== THE RECORDS

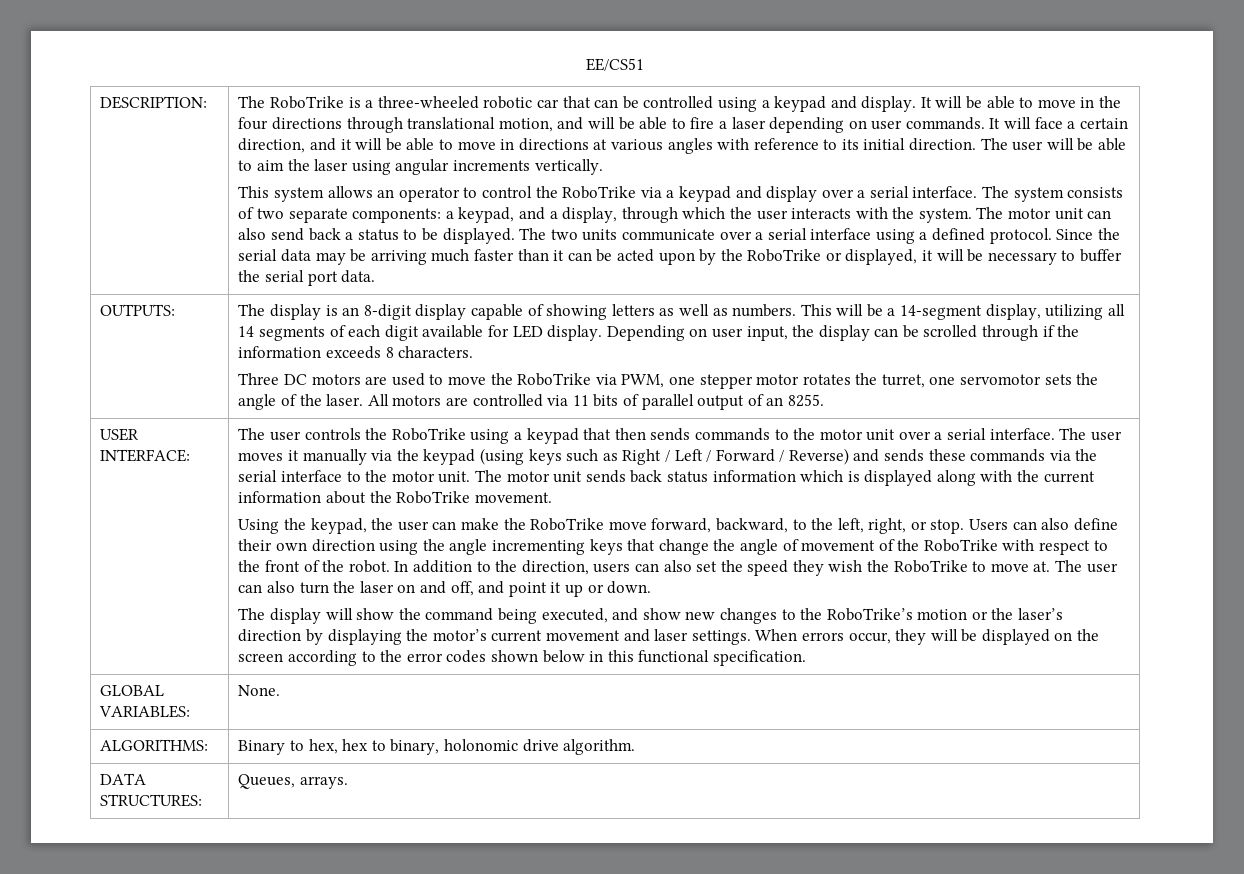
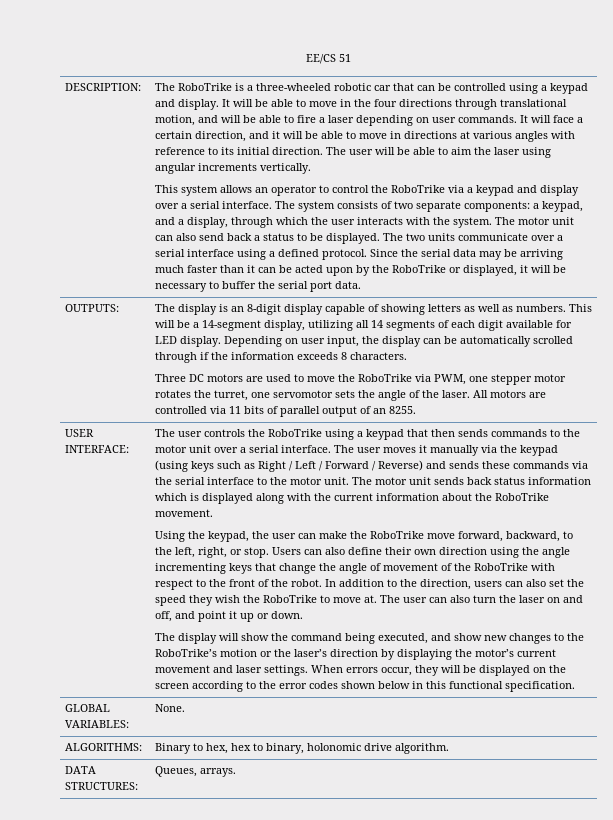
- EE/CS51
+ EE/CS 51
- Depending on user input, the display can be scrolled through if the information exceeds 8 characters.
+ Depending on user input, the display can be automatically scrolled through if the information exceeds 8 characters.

====
== THE RECORDS

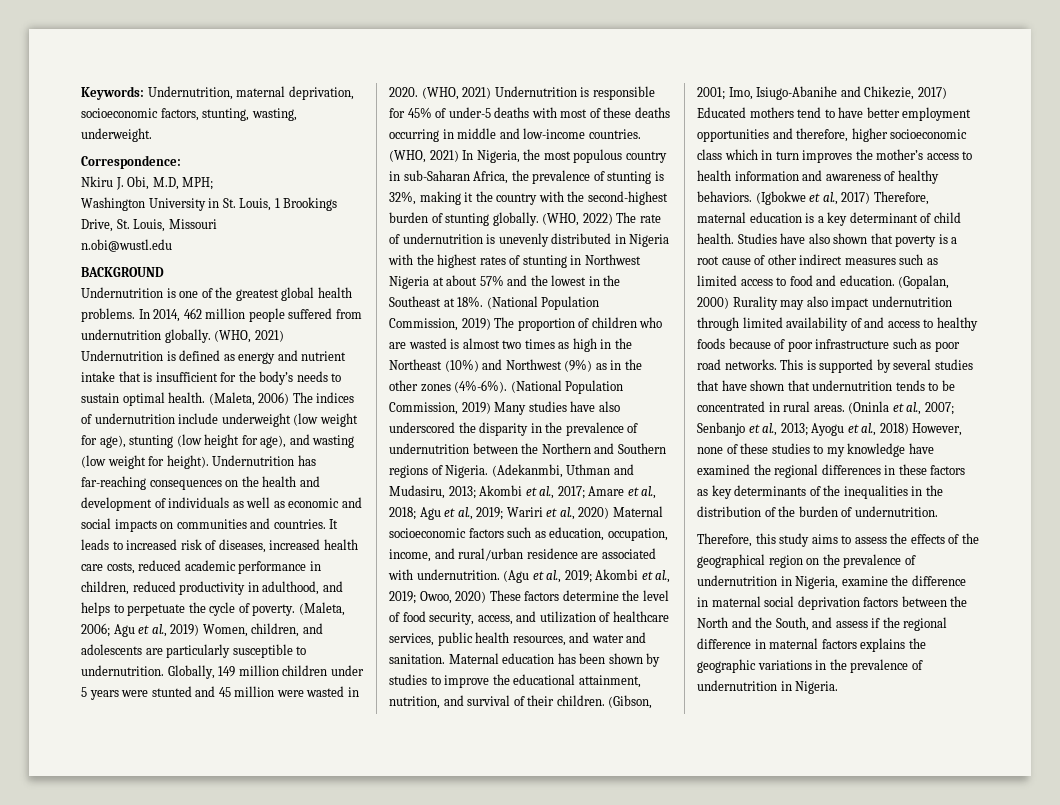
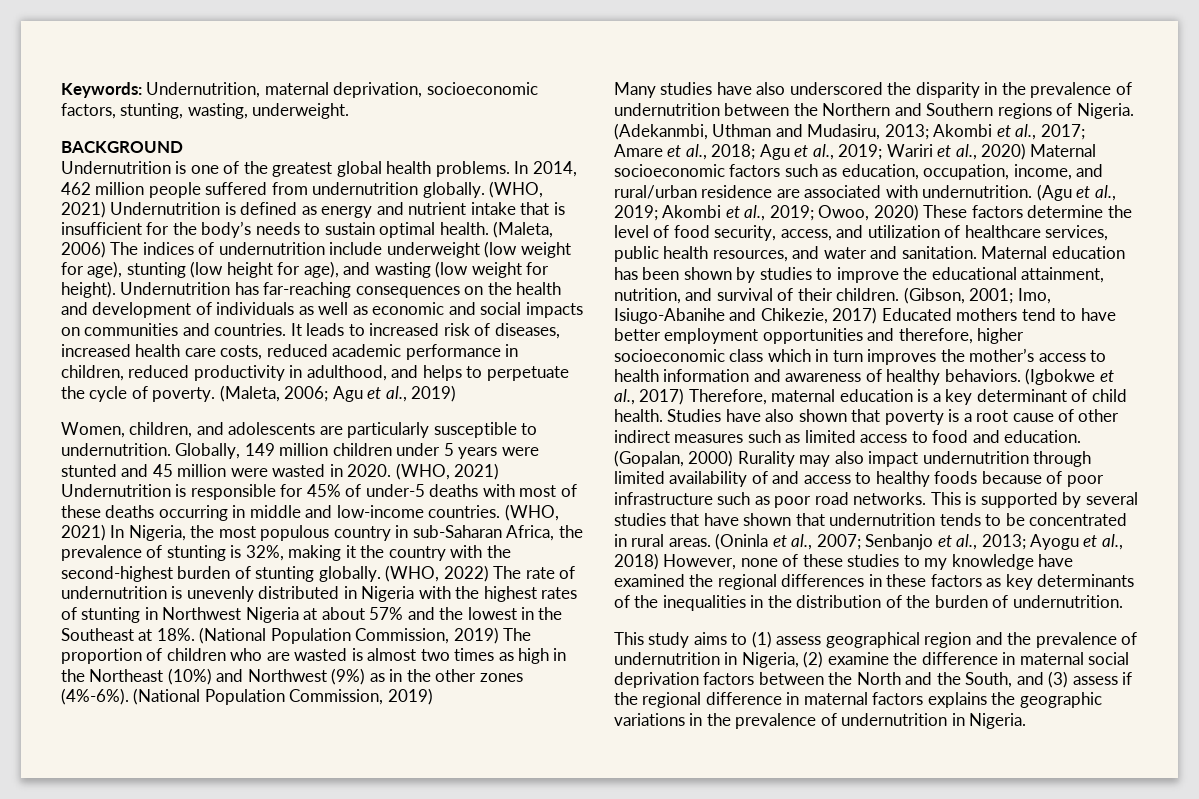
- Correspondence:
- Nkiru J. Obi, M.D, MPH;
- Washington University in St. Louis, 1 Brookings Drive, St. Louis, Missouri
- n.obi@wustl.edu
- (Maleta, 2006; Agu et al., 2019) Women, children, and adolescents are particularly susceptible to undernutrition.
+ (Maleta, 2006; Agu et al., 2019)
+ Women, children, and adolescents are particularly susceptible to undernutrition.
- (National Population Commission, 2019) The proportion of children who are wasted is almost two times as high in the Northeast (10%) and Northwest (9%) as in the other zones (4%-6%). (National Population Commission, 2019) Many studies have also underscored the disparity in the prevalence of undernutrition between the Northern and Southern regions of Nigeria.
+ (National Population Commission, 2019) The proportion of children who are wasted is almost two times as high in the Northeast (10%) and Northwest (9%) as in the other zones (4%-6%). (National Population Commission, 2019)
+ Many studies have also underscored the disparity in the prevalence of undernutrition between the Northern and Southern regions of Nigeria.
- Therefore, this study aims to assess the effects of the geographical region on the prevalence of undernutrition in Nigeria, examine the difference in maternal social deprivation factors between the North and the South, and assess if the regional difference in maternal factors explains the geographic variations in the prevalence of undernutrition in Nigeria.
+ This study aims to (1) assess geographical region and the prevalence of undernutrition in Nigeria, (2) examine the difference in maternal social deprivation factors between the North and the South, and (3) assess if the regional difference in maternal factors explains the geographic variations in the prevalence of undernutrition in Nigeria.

====

> _INSTRUCTIONS TO FOLLOW_: Copy out each line of the data that holds the string "input".

> _ANSWER SPACE_:
- Depending on user input, the display can be scrolled through if the information exceeds 8 characters.
+ Depending on user input, the display can be automatically scrolled through if the information exceeds 8 characters.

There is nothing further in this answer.